# Task directions
Please tally the lines in the data below that include the string "justify", and reply with only the total.

Screenshot and code edit data:
'''
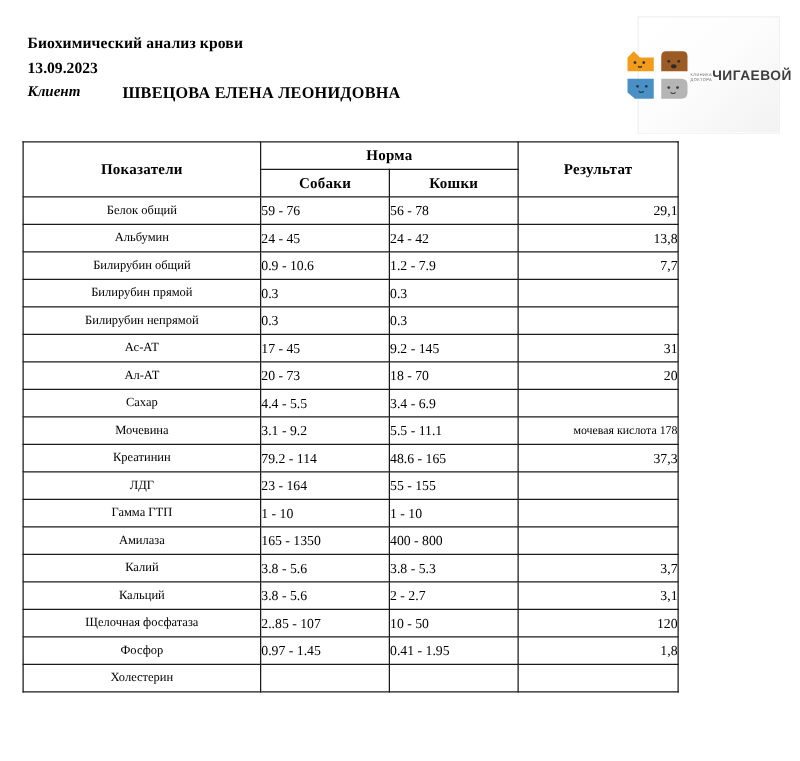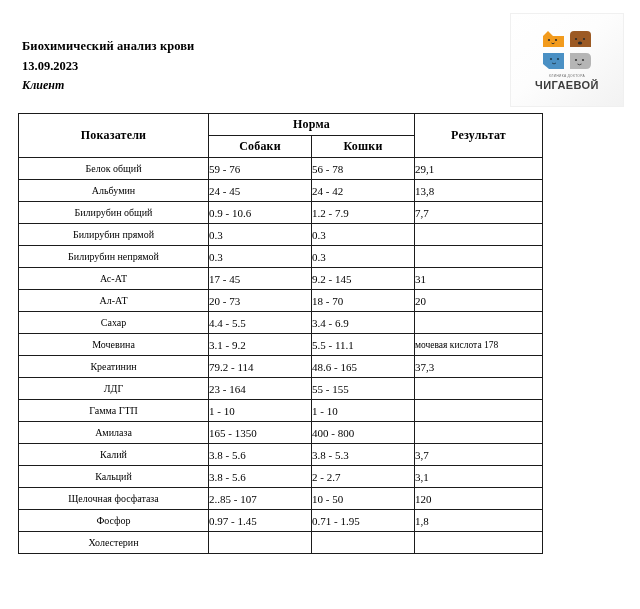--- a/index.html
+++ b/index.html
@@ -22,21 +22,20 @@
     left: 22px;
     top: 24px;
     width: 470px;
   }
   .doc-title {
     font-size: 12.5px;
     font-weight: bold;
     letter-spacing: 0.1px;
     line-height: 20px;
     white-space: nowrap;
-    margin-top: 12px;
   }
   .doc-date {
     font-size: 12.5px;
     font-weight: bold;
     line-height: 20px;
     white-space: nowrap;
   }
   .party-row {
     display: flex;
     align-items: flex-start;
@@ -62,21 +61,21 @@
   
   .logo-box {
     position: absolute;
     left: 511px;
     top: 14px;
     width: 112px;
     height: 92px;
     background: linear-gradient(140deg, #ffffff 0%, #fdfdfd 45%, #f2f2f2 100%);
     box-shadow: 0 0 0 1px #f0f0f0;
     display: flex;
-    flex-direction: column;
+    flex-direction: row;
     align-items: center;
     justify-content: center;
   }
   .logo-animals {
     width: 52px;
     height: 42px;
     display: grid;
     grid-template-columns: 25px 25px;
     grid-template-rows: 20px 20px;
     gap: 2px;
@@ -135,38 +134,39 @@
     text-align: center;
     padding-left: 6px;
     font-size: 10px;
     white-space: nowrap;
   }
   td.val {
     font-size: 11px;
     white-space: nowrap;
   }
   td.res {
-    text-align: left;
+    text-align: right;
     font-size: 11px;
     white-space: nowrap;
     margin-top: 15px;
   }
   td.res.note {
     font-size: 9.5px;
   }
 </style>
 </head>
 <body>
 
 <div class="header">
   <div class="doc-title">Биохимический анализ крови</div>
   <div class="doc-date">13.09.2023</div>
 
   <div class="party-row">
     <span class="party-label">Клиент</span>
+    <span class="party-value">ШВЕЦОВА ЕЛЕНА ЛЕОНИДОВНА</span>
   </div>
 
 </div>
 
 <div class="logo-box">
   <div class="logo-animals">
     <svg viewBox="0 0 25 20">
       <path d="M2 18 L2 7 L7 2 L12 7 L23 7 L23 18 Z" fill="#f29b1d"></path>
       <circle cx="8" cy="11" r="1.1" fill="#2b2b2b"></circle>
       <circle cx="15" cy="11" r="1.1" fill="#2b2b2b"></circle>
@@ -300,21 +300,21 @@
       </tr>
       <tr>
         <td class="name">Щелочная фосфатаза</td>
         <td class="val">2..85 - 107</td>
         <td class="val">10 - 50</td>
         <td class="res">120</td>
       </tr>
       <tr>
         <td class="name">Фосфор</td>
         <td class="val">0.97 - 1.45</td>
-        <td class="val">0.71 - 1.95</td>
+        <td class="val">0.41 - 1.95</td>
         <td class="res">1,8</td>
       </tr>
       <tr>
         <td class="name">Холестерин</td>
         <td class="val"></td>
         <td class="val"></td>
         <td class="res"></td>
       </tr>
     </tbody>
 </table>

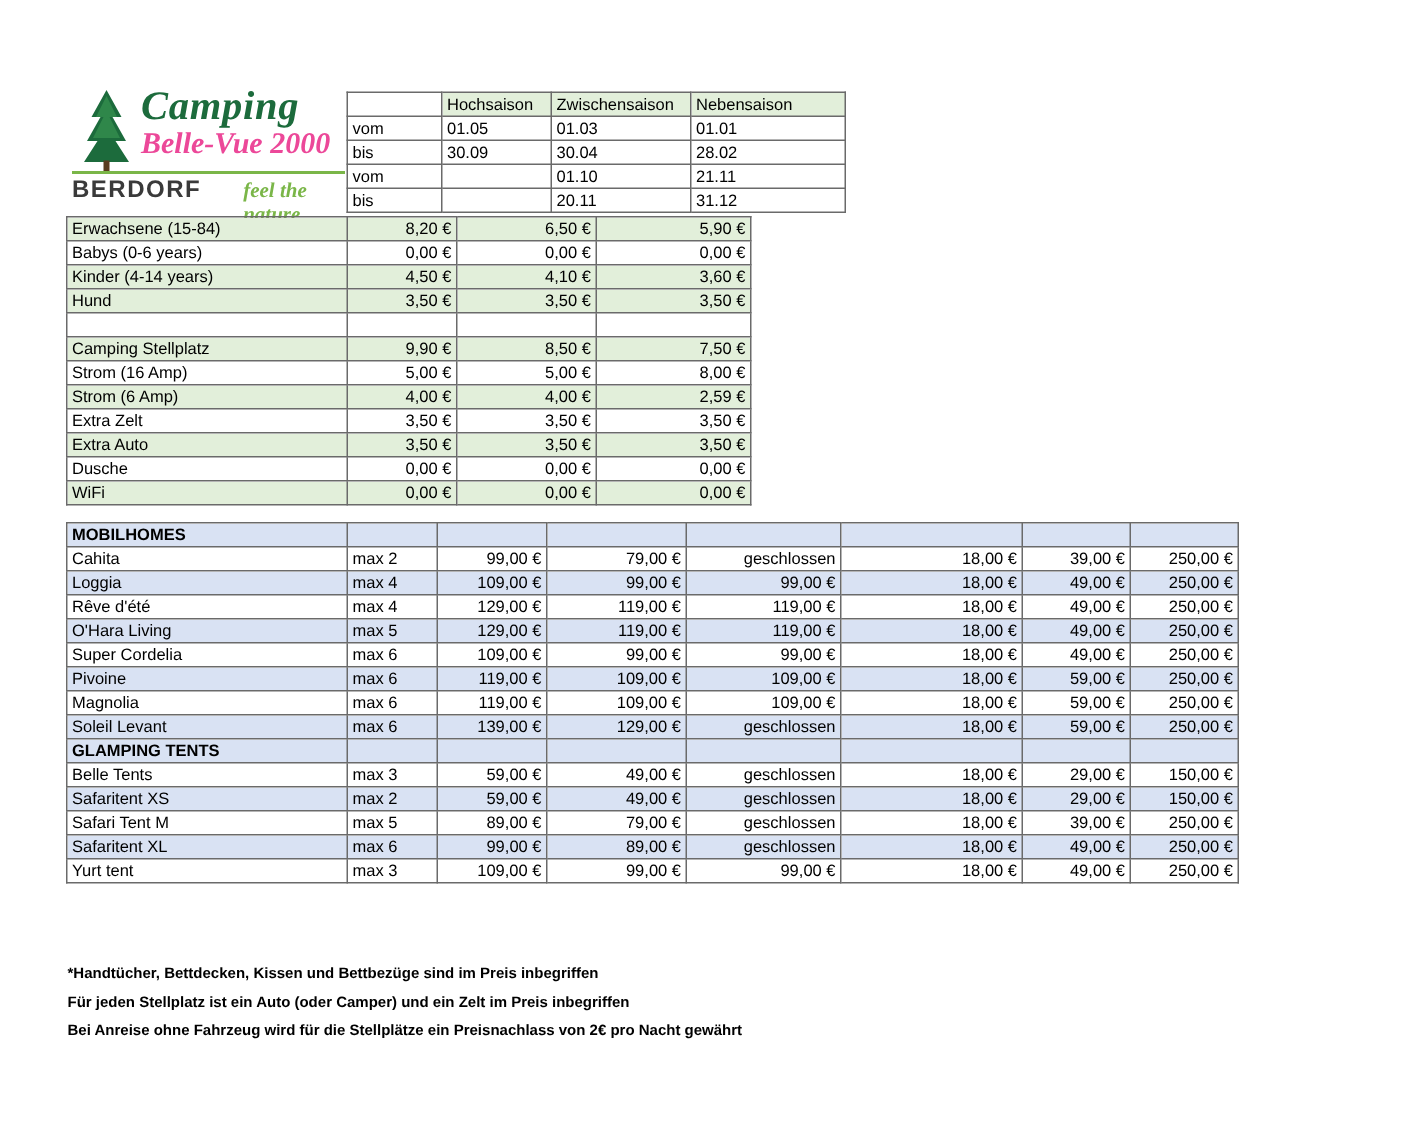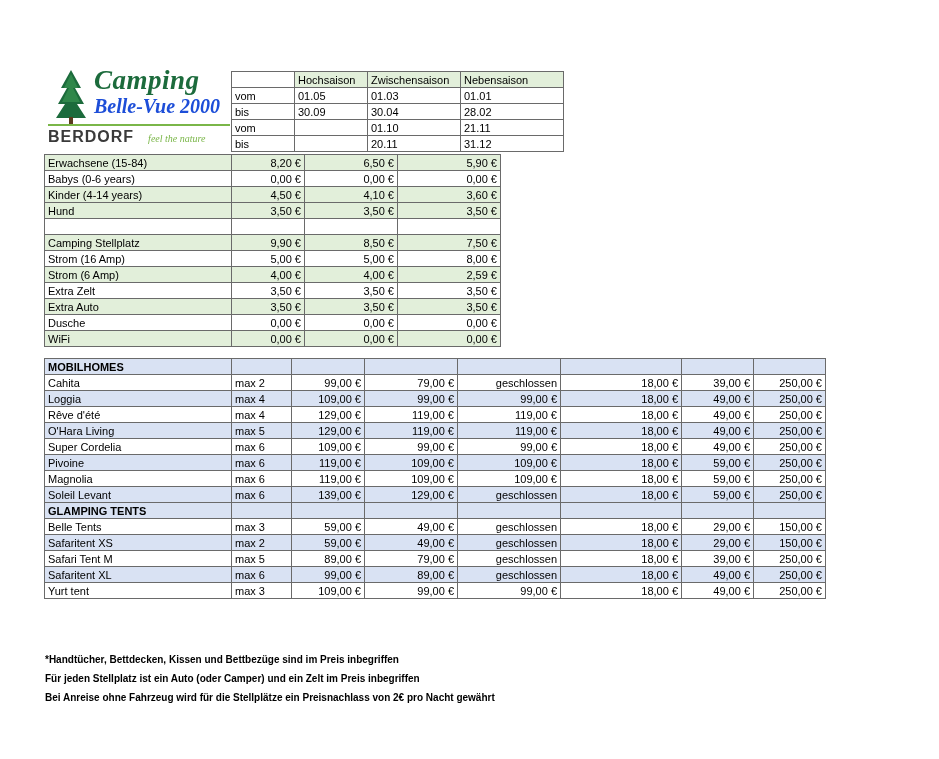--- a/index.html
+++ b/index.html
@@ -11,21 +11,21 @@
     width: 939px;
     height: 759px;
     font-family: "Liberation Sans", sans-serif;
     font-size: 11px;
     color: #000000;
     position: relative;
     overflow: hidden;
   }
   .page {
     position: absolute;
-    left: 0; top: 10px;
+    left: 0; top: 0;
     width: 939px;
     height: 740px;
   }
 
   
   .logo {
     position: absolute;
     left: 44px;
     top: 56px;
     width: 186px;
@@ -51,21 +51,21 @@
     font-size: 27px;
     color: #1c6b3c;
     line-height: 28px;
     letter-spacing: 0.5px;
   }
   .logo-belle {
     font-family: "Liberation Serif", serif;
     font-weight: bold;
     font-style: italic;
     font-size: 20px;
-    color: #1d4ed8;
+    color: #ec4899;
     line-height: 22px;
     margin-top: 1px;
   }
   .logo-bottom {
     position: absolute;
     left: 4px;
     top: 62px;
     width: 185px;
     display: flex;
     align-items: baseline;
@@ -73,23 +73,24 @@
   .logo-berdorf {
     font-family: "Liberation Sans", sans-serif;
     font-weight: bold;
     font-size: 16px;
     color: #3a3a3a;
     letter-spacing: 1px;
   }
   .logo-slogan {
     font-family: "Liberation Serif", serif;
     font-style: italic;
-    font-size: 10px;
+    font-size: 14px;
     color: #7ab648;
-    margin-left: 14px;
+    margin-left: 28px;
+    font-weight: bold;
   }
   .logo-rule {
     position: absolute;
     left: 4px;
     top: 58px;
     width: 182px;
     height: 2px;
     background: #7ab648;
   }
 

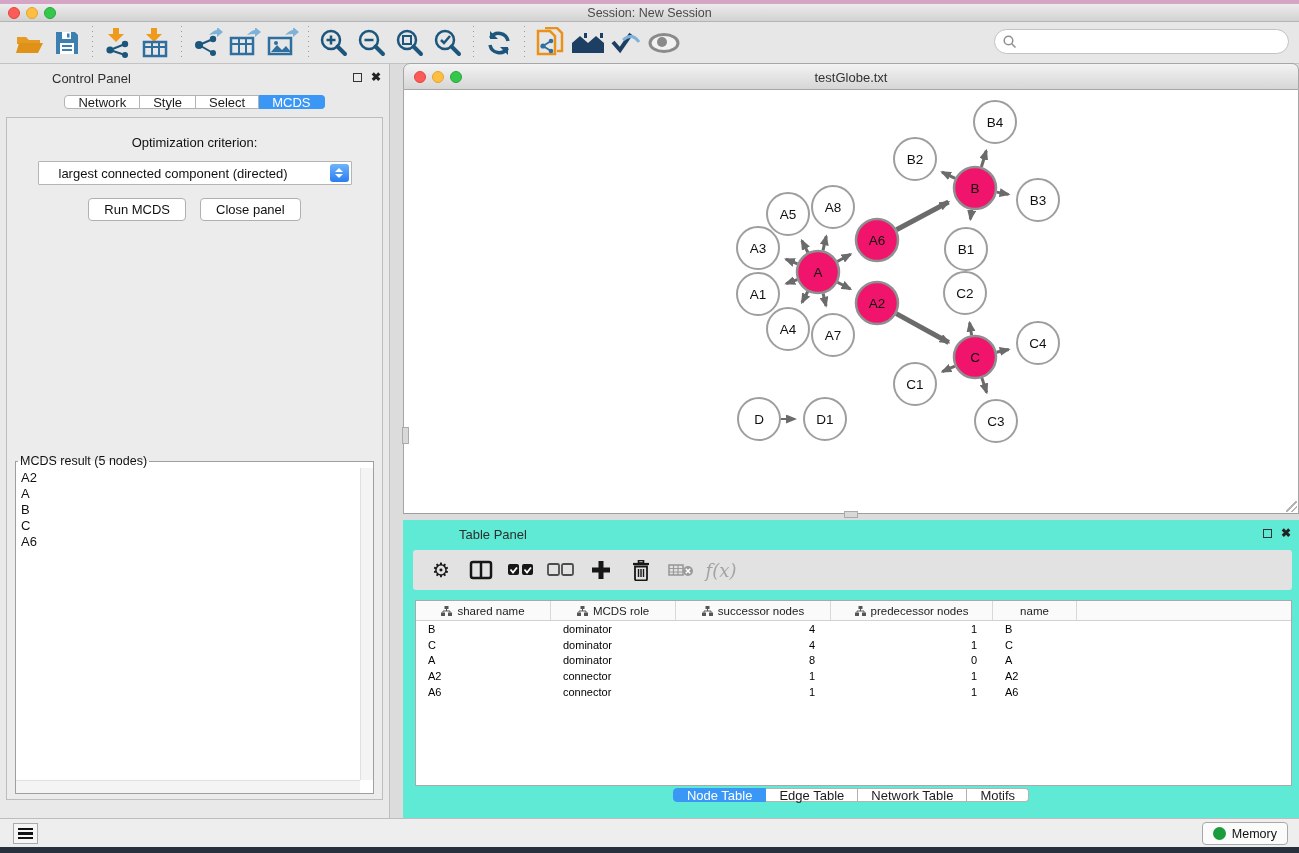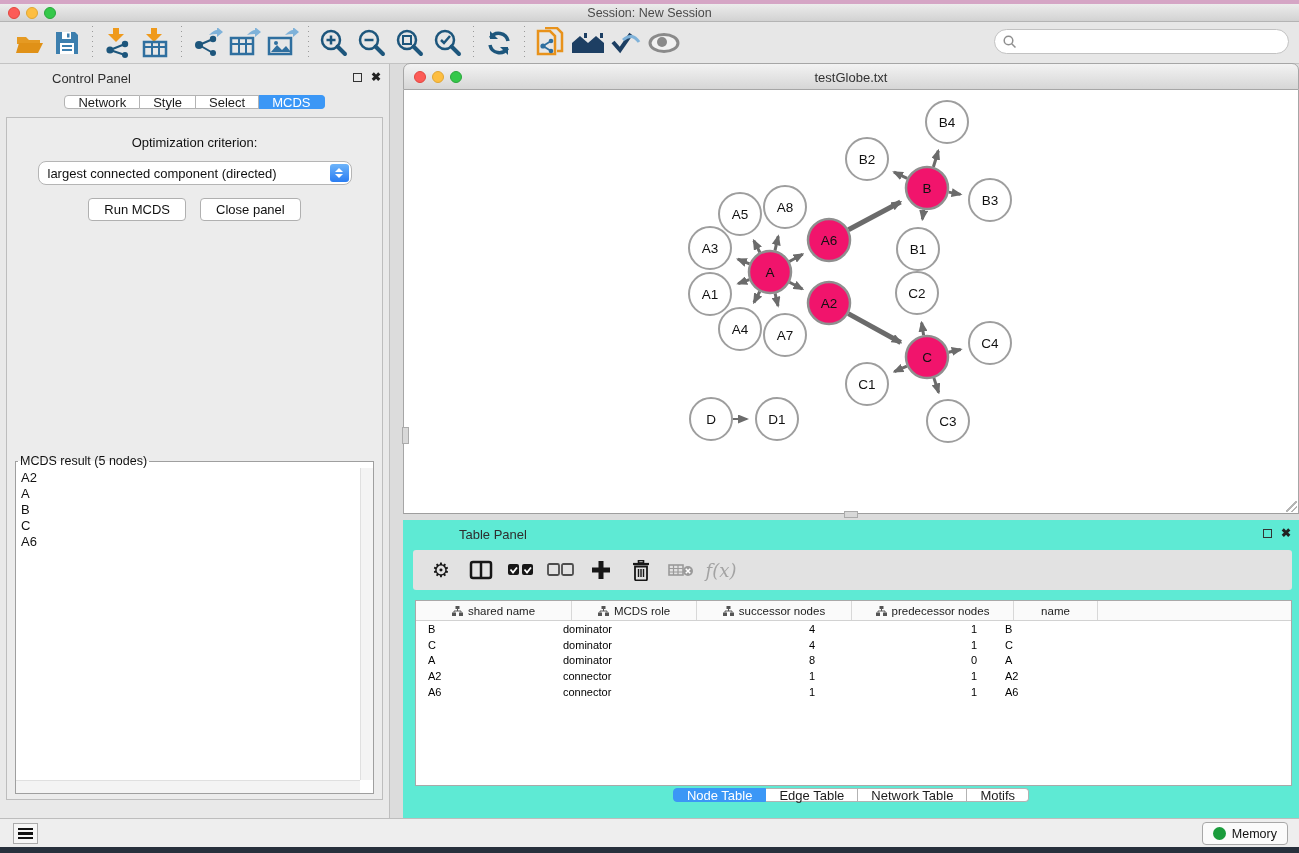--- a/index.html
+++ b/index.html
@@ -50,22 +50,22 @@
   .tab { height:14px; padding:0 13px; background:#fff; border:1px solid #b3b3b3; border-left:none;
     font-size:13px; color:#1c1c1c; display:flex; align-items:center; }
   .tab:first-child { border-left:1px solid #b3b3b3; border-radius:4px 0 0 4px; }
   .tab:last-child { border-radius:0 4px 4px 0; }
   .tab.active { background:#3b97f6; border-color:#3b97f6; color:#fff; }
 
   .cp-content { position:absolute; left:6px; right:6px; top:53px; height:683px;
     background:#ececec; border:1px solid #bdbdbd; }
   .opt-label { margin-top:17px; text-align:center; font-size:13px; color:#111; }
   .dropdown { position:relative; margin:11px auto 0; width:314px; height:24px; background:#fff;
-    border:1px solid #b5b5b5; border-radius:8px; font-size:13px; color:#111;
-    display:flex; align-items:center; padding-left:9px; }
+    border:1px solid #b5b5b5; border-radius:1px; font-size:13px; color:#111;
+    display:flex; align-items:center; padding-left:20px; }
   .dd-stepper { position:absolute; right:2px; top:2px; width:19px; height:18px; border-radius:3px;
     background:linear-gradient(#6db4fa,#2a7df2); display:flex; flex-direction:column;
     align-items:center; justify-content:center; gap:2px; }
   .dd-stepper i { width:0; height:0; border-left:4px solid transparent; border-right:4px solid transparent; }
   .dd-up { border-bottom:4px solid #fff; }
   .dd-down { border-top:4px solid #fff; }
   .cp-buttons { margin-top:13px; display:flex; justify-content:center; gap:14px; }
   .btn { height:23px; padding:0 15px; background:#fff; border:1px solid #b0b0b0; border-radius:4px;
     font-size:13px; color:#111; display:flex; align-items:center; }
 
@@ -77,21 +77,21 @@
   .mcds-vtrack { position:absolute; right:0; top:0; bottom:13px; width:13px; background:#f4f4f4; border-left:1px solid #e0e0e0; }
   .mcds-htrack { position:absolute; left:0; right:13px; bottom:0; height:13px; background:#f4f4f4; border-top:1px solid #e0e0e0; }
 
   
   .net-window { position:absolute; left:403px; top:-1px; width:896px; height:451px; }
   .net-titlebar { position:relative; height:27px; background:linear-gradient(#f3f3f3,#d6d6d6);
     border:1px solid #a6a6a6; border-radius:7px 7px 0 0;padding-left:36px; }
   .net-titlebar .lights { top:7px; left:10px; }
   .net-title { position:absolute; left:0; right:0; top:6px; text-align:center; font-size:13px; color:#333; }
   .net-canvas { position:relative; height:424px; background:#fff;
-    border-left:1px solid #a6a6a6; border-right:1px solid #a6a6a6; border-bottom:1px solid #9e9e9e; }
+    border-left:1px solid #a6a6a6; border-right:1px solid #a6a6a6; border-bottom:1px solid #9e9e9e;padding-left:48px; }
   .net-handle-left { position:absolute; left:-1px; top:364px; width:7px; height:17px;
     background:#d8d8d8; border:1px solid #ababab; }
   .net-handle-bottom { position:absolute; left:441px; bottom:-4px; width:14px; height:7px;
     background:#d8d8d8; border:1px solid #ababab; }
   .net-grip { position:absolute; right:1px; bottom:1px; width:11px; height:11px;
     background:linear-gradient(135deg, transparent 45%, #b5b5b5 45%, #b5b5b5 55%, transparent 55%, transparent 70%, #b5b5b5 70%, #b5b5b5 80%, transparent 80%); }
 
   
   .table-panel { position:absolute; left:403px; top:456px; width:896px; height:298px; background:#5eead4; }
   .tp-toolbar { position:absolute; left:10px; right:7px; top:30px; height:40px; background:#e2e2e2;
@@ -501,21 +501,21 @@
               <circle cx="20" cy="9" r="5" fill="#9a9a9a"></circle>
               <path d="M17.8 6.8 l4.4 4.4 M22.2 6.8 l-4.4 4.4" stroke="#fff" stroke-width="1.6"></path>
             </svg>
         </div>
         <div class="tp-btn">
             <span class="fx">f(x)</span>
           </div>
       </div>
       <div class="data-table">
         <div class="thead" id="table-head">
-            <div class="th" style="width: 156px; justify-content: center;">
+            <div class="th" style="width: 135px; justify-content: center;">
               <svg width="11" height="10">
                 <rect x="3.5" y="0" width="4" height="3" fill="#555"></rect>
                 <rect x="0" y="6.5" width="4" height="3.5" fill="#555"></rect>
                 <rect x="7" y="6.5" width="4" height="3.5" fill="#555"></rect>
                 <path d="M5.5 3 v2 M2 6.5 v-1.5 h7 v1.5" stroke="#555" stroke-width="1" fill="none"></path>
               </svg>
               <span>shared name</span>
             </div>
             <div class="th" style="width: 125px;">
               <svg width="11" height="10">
'''
# Answer to this exercise
5